◆ **EXERCISE GOAL**:
Below are records; quote them exactly from the first line through the line that contains "Silicone scar sheets".
[Opening GIVEN INFORMATION section]
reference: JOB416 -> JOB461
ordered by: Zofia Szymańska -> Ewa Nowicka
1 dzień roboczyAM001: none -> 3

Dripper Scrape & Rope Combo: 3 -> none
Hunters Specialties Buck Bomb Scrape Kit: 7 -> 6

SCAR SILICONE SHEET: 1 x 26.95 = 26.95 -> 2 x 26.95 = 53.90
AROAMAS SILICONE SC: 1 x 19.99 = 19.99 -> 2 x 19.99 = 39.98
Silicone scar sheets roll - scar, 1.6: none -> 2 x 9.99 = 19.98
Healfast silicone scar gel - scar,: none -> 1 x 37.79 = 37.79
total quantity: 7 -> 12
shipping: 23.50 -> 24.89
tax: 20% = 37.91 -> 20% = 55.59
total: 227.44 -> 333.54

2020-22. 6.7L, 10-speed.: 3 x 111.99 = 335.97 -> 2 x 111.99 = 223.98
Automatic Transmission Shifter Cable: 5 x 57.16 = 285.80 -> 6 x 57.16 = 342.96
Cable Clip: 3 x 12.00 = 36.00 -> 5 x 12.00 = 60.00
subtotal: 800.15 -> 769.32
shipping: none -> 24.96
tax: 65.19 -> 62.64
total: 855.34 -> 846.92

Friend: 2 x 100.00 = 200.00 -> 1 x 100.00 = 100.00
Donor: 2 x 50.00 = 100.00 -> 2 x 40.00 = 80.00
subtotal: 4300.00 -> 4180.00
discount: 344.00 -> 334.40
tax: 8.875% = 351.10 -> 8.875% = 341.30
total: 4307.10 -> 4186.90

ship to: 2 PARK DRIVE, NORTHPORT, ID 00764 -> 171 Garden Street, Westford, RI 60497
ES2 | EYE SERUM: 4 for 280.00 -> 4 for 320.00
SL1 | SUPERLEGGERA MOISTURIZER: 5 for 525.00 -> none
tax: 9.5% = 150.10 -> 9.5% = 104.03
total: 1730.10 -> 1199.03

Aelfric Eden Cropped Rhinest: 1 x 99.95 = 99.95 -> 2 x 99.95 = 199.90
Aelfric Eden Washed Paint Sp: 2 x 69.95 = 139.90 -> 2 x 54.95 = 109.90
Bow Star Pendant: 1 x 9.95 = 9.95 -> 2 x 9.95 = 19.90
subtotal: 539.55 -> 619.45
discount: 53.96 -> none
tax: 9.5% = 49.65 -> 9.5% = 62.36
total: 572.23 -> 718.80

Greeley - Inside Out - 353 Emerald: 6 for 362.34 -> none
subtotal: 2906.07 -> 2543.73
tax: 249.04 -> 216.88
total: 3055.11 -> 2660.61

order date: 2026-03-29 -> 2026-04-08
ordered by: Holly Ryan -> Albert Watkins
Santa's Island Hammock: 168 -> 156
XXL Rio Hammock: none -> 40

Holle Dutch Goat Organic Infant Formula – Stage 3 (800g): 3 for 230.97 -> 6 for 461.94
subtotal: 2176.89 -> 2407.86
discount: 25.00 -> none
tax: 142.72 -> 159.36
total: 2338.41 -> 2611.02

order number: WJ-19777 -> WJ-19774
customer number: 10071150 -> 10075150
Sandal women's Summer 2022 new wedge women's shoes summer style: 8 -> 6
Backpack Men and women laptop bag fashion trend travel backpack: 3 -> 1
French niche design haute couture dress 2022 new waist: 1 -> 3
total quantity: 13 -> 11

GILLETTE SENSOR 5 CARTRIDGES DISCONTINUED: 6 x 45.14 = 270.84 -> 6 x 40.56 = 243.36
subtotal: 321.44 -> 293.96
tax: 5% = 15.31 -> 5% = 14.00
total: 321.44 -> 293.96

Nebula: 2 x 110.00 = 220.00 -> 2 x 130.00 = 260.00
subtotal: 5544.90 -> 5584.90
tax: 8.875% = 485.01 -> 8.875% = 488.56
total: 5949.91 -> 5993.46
[Closing GIVEN INFORMATION section]
◆ **ANSWER TO THIS TASK**:
reference: JOB416 -> JOB461
ordered by: Zofia Szymańska -> Ewa Nowicka
1 dzień roboczyAM001: none -> 3

Dripper Scrape & Rope Combo: 3 -> none
Hunters Specialties Buck Bomb Scrape Kit: 7 -> 6

SCAR SILICONE SHEET: 1 x 26.95 = 26.95 -> 2 x 26.95 = 53.90
AROAMAS SILICONE SC: 1 x 19.99 = 19.99 -> 2 x 19.99 = 39.98
Silicone scar sheets roll - scar, 1.6: none -> 2 x 9.99 = 19.98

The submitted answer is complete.